As with any project ‘do nothing’ was an option but we quickly ruled that out. Do away with the pergola altogether was another possibility but that would have left us with a well-established rose with nowhere to climb. We also quite liked the fact that the cats could climb up it to get a better view or to sunbathe in the corner. So early in the new year we started exploring the options available to us.
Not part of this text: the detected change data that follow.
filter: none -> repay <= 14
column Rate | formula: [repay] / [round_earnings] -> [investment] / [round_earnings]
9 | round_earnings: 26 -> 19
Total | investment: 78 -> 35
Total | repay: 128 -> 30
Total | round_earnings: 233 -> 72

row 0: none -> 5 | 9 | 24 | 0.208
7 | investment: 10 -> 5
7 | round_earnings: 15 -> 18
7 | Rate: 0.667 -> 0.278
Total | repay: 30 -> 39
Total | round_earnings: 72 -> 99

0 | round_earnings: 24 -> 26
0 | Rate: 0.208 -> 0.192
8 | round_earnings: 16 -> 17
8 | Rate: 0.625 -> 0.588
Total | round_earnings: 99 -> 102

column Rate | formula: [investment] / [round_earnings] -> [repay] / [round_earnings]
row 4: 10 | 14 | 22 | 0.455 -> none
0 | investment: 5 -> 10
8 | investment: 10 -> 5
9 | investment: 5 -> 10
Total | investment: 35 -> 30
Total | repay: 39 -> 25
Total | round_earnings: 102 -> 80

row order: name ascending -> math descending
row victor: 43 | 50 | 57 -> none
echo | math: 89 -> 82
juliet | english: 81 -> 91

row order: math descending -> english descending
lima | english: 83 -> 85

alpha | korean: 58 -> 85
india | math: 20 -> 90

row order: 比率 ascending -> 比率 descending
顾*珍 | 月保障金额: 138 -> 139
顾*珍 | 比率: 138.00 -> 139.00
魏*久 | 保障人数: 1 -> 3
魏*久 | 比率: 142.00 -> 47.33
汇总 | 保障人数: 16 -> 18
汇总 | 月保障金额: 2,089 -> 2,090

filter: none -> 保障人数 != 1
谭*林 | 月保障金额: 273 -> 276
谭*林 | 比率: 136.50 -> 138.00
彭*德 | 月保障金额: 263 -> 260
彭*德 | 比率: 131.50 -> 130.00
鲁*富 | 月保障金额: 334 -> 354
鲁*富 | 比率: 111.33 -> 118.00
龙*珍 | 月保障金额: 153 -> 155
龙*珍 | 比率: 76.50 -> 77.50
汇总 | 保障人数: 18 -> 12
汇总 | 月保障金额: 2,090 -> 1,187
As with so many things these days, you can have just about any size, shape or material you want if you’re prepared to pay for someone to design it for you. However, once you start looking for relatively simple and cost-effective solutions, the options quickly narrow down. Whilst there might be hundreds of suppliers of garden pergolas on the internet, many of them offer exactly the same products and, after about an hour of searching, you begin to realise that you are seeing the same thing over and over again. In the end we decided to be extremely boring and to order exactly the same pergola kit as before. We agreed that if the new one lasted as long as the old one, we would be perfectly happy and slotting this in would mean relatively little disturbance as far as the plants were concerned. The only thing we really wanted to change was underfoot – to banish the decking! Not only was the wooden decking now rotting away but in the winter it can become very slippery. So we’ve asked the builder to supply some stones to match our other garden paving. As I write, these are on order so the pergola is sitting there looking very new but not quite finished.
Having got the ball rolling, we’ve also had the fence at the far end replaced. This separates us from railway land and goodness knows what in the way of wildlife! We have chosen concrete gravel boards as means of trying to prevent fox damage but we are already taking bets on how long it will be before a fox takes a chunk out of the fence!
From our long ‘to do’ list, this leaves us with ‘dig a new border’ yet to be tackled. At present we cram all our flowering planting into one section of the garden and beyond that we have a bank of greenery for most of the year. The choisya flowers in the spring and that sits next to an acuba which provides some bright lime green variation in leaf colour and then a lot of green lilac. My plan is to dig out in front of this and use it as a backdrop to some late summer colour. The area is very sunny and I think the hot colours will work here. It is also in direct view from the house so will have visual impact. I already have a few plants stashed away in pots ready to plant out here so all we have to do now is start digging before the ground begins to harden. You know how we’ll be spending our Easter bank holiday weekend!